Al quinto día y también en relación con el cordero, me fue revelado este
otro secreto de la vida del principito.
Me preguntó bruscamente y sin preámbulo, como
resultado de un problema largamente meditado en silencio:
—Si un cordero se come los arbustos, se comerá
también las flores ¿no?
—Un cordero se come todo lo que
encuentra. —¿Y también las flores que tienen espinas?
—Sí; también las flores que tienen espinas.
—Entonces, ¿para qué le sirven las espinas?
Confieso que no lo sabía. Estaba
yo muy ocupado tratando de destornillar un perno demasiado apretado del motor;
la avería comenzaba a parecerme cosa grave y la circunstancia de que se
estuviera agotando mi provisión de agua, me hacía temer lo peor.
—¿Para qué sirven las espinas? El
principito no permitía nunca que se dejara sin respuesta una pregunta formulada
por él. Irritado por la resistencia que me oponía el perno, le respondí lo
primero que se me ocurrió:
—Las espinas no sirven para nada; son pura
maldad de las flores.
—¡Oh! Y después de un silencio,
me dijo con una especie de rencor: —¡No te creo! Las flores son débiles. Son
ingenuas. Se defienden como pueden. Se creen terribles con sus espinas…
No le respondí nada; en aquel
momento me estaba diciendo a mí mismo: "Si este perno me resiste un poco
más, lo haré saltar de un martillazo". El principito me interrumpió de
nuevo mis pensamientos:
—¿Tú crees que las flores…? —¡No, no creo
nada! Te he respondido cualquier cosa para que te calles. Tengo que ocuparme de
cosas serias. Me miró estupefacto.
—¡De cosas serias! Me miraba con
mi martillo en la mano, los dedos llenos de grasa e inclinado sobre algo que le
parecía muy feo.
—¡Hablas como las personas
mayores! Me avergonzó un poco. Pero él, implacable, añadió: —¡Lo confundes
todo…todo lo mezclas…!
Estaba verdaderamente irritado;
sacudía la cabeza, agitando al viento sus cabellos dorados. —Conozco un planeta
donde vive un señor muy colorado, que nunca ha olido una flor, ni ha mirado una
estrella y que jamás ha querido a nadie. En toda su vida no ha hecho más que
sumas. Y todo el día se lo pasa repitiendo como tú: "¡Yo soy un hombre serio, yo soy un
hombre serio!"… Al parecer esto le llena de orgullo. Pero eso no es un
hombre, ¡es un hongo!
—¿Un qué? —Un hongo. El
principito estaba pálido de cólera.
—Hace millones de años que las
flores tiene espinas y hace también millones de años que los corderos, a pesar
de las espinas, se comen las flores.
¿Es que no es cosa seria
averiguar por qué las flores pierden el tiempo fabricando unas espinas que no
les sirven para nada? ¿Es que no es importante la guerra de los corderos y las
flores? ¿No es esto más serio e importante que las sumas de un señor gordo y
colorado?
Y si yo sé de una flor única en el mundo y que
no existe en ninguna parte más que en mi planeta; si yo sé que un buen día un
corderillo puede aniquilarla sin darse cuenta de ello, ¿es que esto no es importante?

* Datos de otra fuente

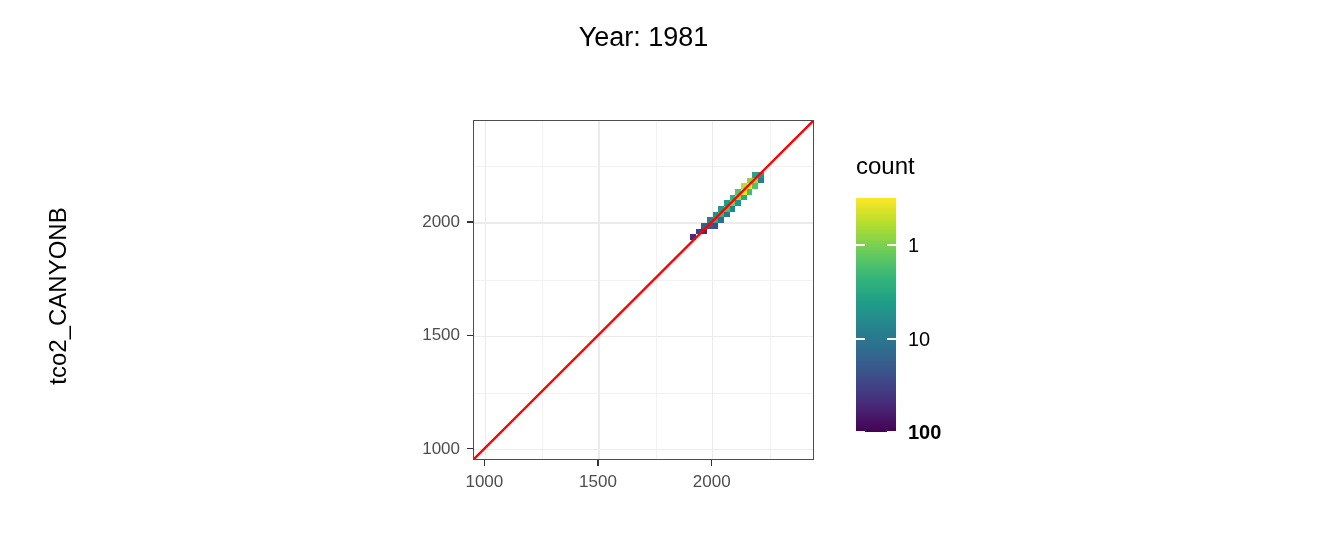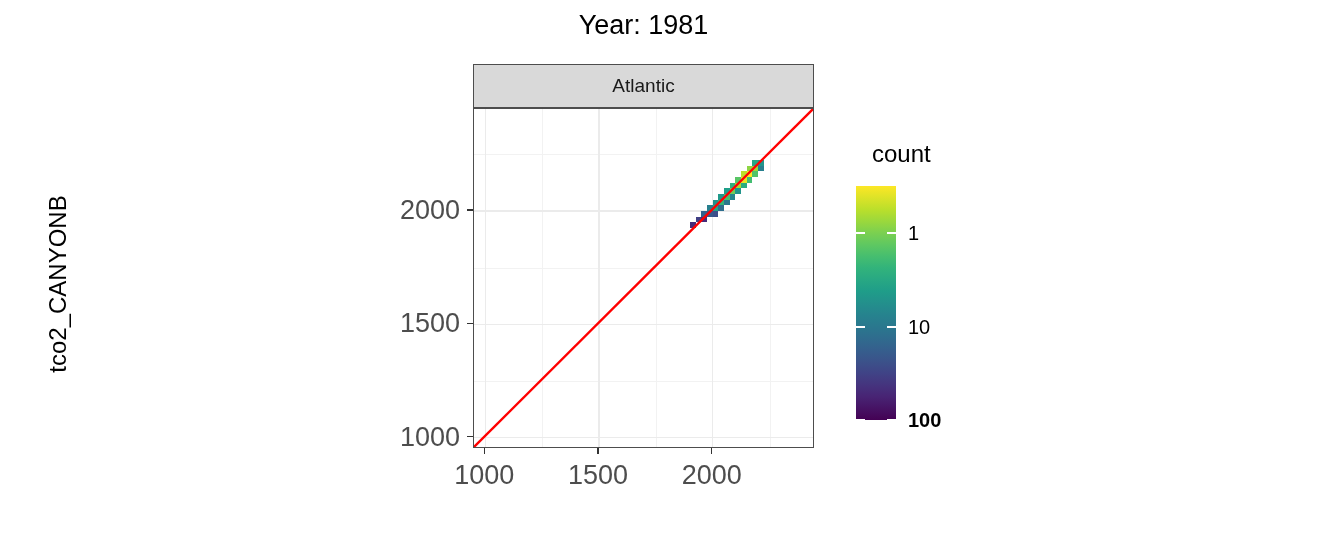"Year: 1981" #root { margin-top: none -> 12px }
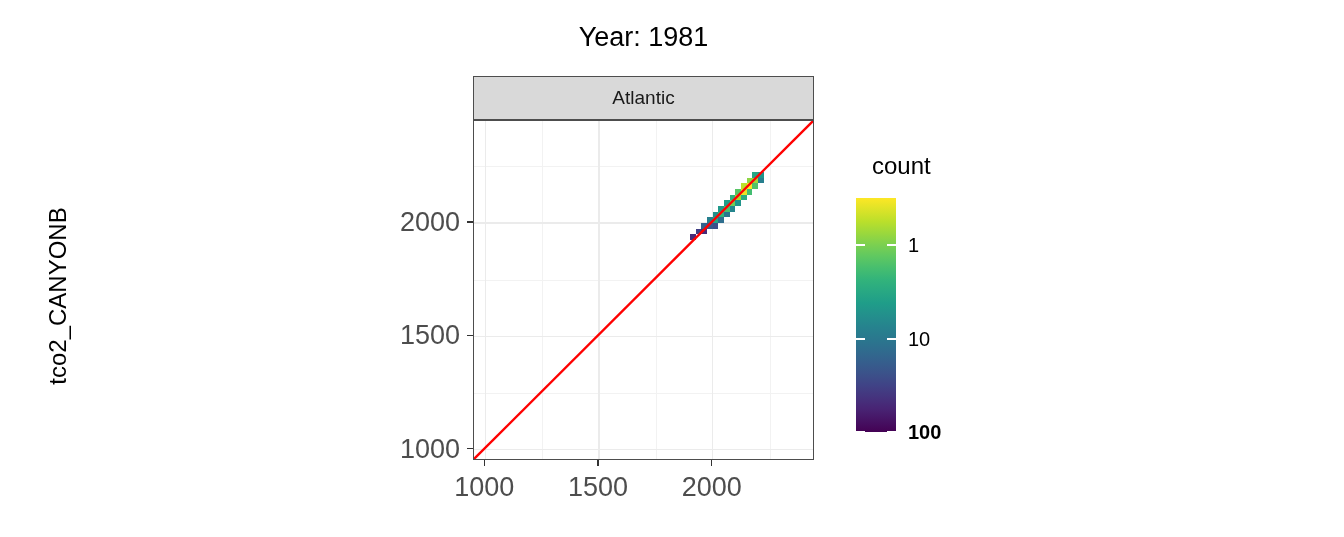"Atlantic" div.facet-strip { html: <div> <span>Atlantic</span> </div> -> none }
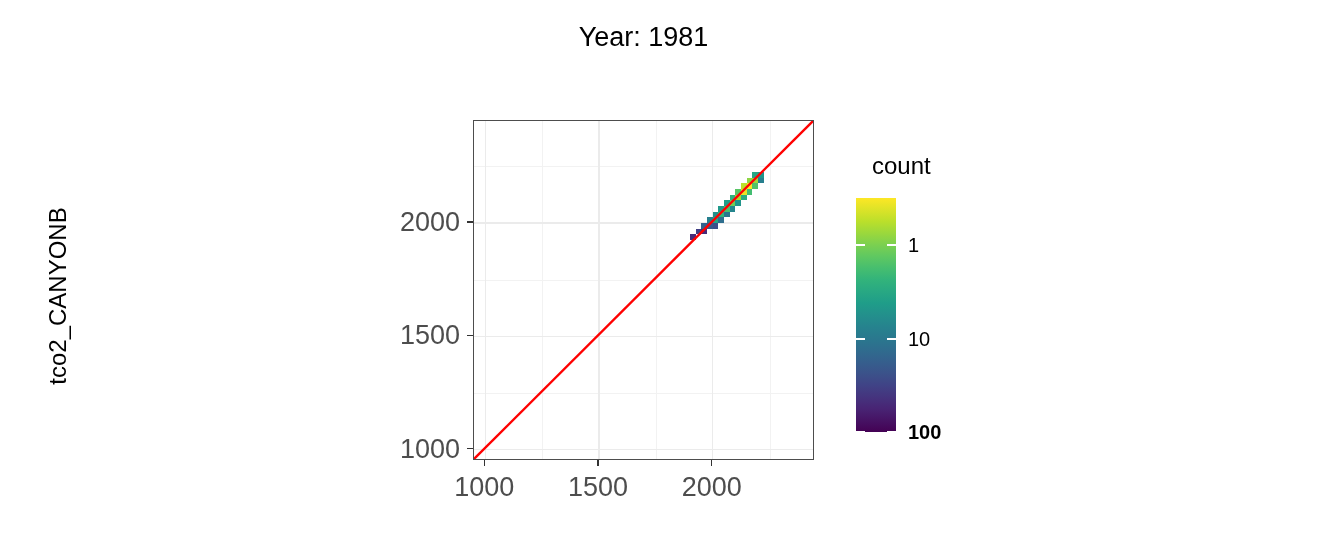"count" .legend-title { left: 22px -> 6px }
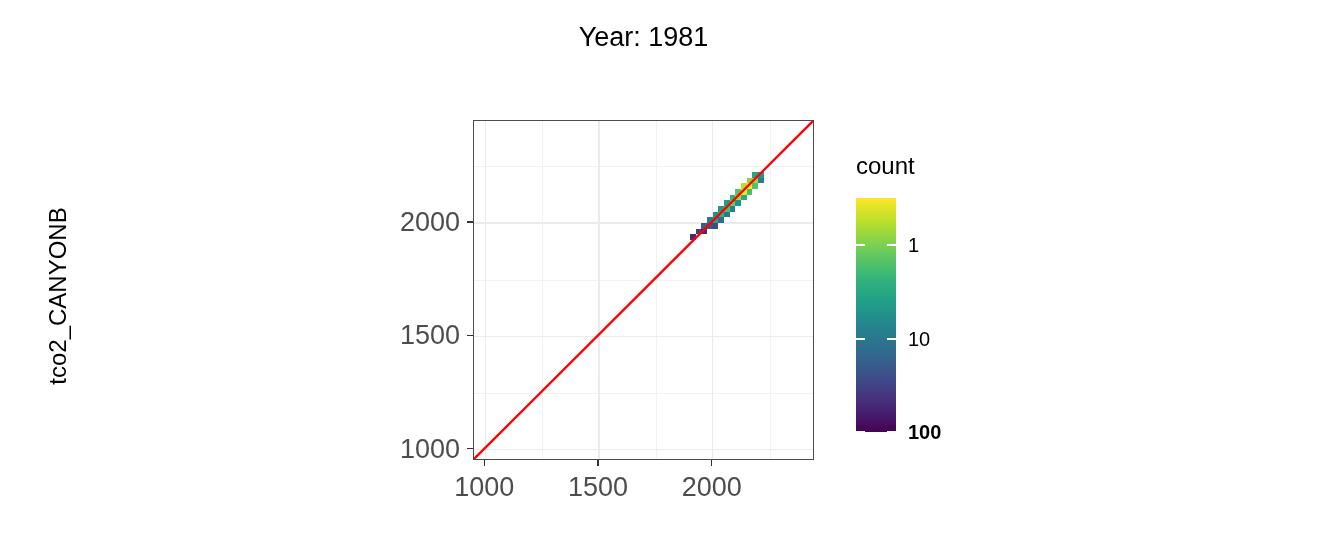"2000" .tick-label { font-size: 27px -> 17px }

El principito enrojeció y después
continuó: —Si alguien ama a una flor de la que sólo existe un ejemplar en
millones y millones de estrellas, basta que las mire para ser dichoso. Puede
decir satisfecho: "Mi flor está allí, en alguna parte…" ¡Pero si el
cordero se la come, para él es como si de pronto todas las estrellas se
apagaran!
¡Y esto no es importante! No pudo
decir más y estalló bruscamente en sollozos.
La noche había caído. Yo había
soltado las herramientas y ya no importaban nada el martillo, el perno, la sed
y la muerte. ¡Había en una estrella, en un planeta, el mío, la Tierra, un
principito a quien consolar!
Lo tomé en mis brazos y lo mecí diciéndole:
"la flor que tú quieres no corre peligro… te dibujaré un bozal para tu
cordero y una armadura para la flor…te…". No sabía qué decirle, cómo
consolarle y hacer que tuviera nuevamente confianza en mí; me sentía torpe. ¡Es
tan misterioso el país de las lágrimas!